What this task involves - Output all entries verbatim, dropping pictures.

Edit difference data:

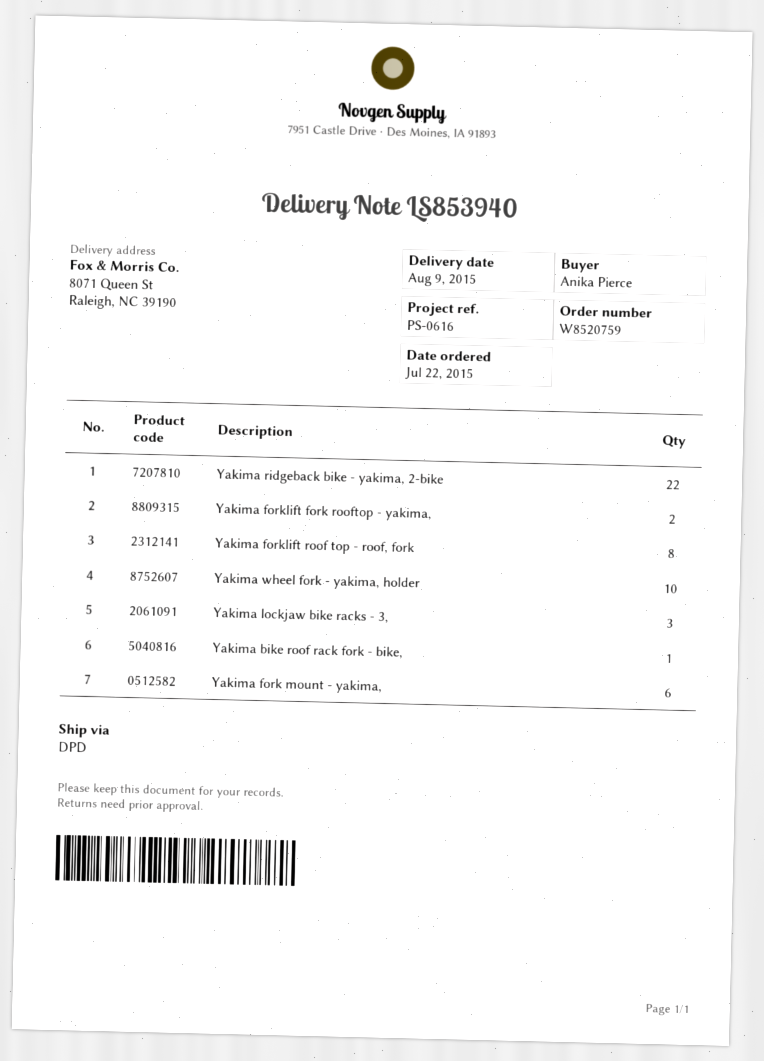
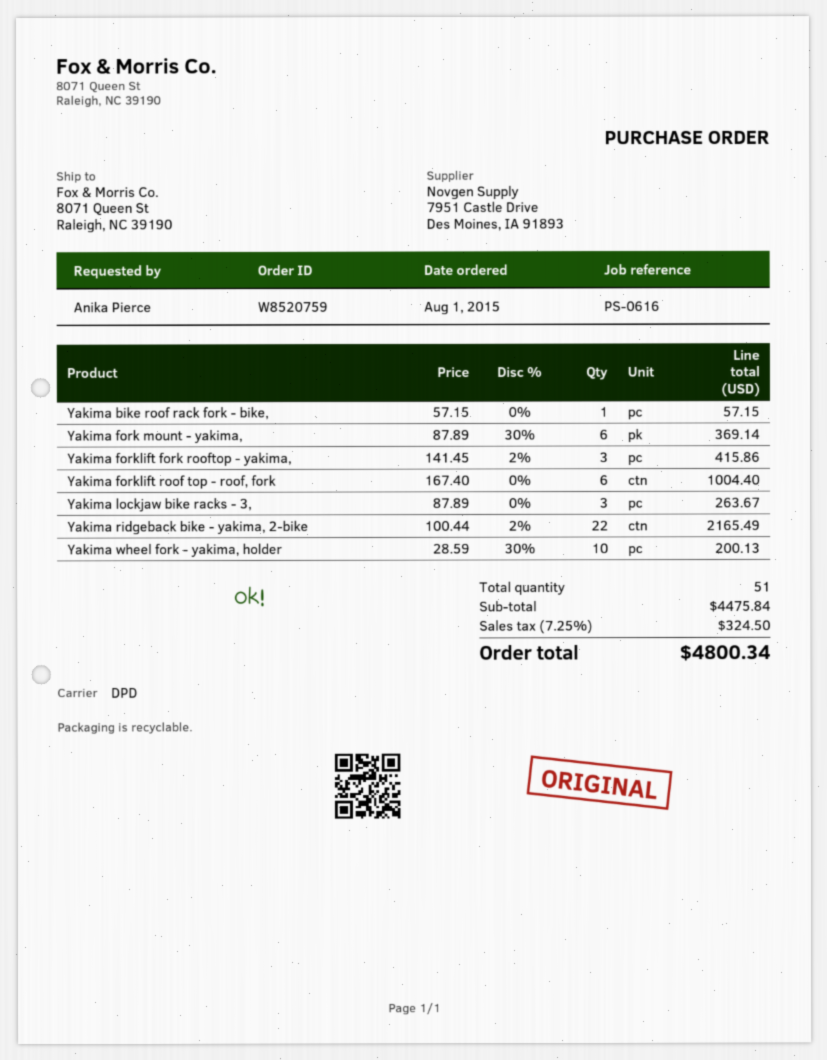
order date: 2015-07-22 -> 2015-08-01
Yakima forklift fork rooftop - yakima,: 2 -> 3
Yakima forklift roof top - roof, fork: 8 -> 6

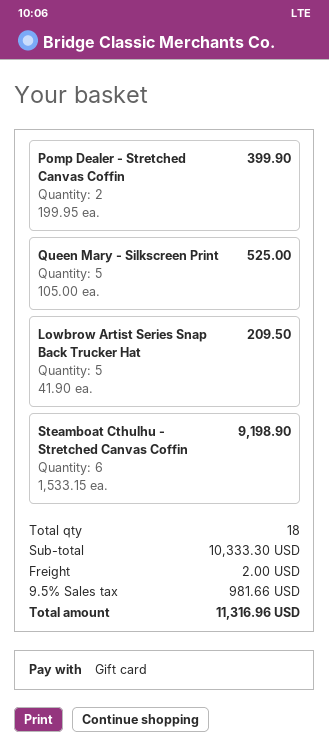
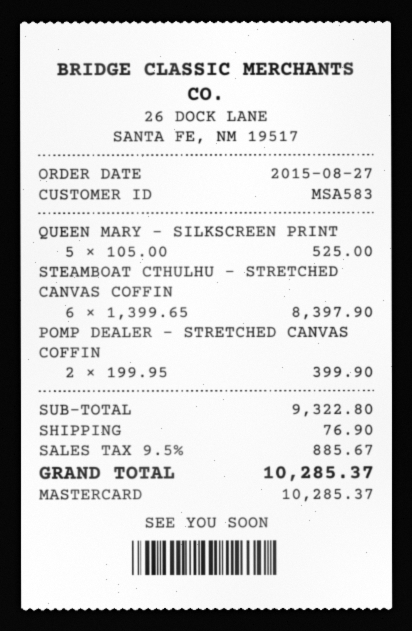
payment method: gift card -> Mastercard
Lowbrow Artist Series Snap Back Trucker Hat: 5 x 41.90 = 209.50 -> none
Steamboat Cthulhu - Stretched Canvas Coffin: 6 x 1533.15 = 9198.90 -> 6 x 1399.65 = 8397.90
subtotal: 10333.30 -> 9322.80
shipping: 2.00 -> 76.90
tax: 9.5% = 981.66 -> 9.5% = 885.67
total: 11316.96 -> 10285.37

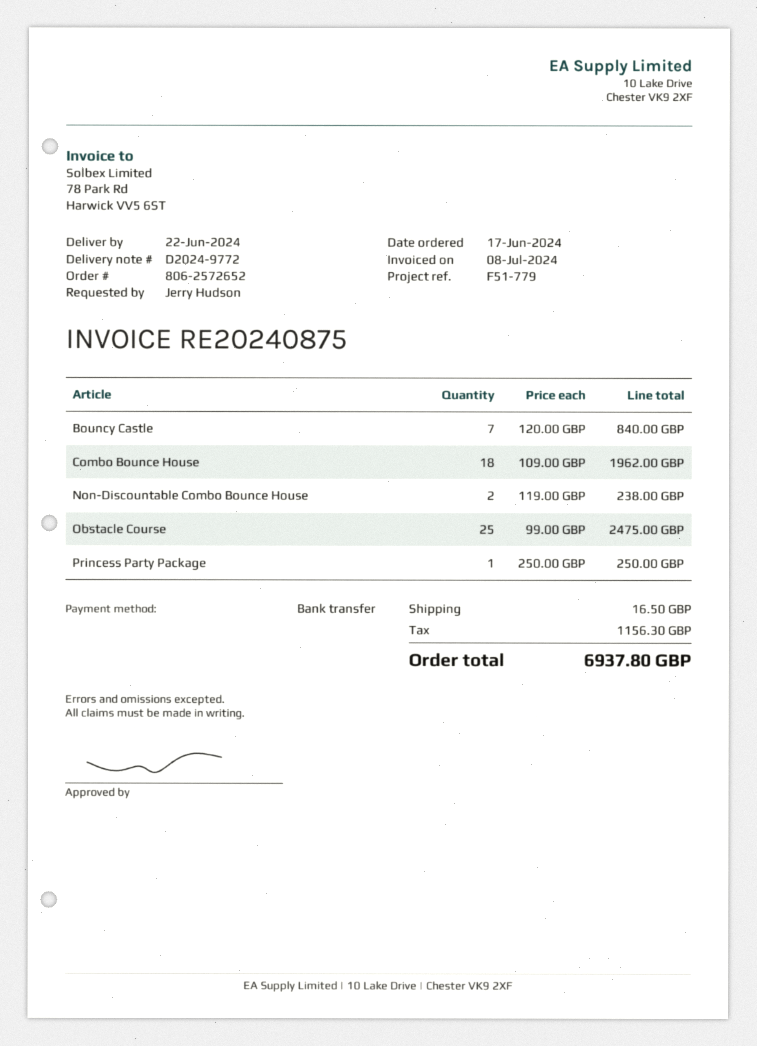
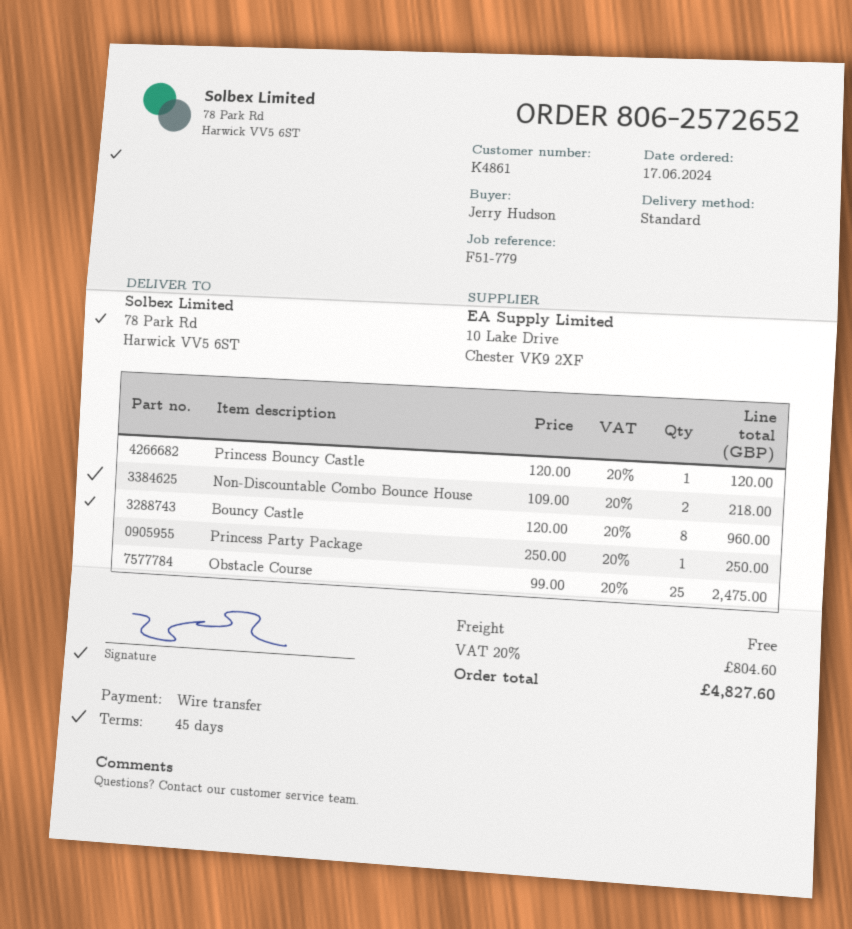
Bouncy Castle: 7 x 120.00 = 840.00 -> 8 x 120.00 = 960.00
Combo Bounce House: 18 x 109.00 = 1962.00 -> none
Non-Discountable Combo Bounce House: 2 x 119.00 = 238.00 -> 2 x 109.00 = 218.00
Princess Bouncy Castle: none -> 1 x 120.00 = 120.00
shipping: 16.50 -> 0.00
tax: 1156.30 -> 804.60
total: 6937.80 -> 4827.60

Your solution -
order date: 2015-07-22 -> 2015-08-01
Yakima forklift fork rooftop - yakima,: 2 -> 3
Yakima forklift roof top - roof, fork: 8 -> 6

payment method: gift card -> Mastercard
Lowbrow Artist Series Snap Back Trucker Hat: 5 x 41.90 = 209.50 -> none
Steamboat Cthulhu - Stretched Canvas Coffin: 6 x 1533.15 = 9198.90 -> 6 x 1399.65 = 8397.90
subtotal: 10333.30 -> 9322.80
shipping: 2.00 -> 76.90
tax: 9.5% = 981.66 -> 9.5% = 885.67
total: 11316.96 -> 10285.37

Bouncy Castle: 7 x 120.00 = 840.00 -> 8 x 120.00 = 960.00
Combo Bounce House: 18 x 109.00 = 1962.00 -> none
Non-Discountable Combo Bounce House: 2 x 119.00 = 238.00 -> 2 x 109.00 = 218.00
Princess Bouncy Castle: none -> 1 x 120.00 = 120.00
shipping: 16.50 -> 0.00
tax: 1156.30 -> 804.60
total: 6937.80 -> 4827.60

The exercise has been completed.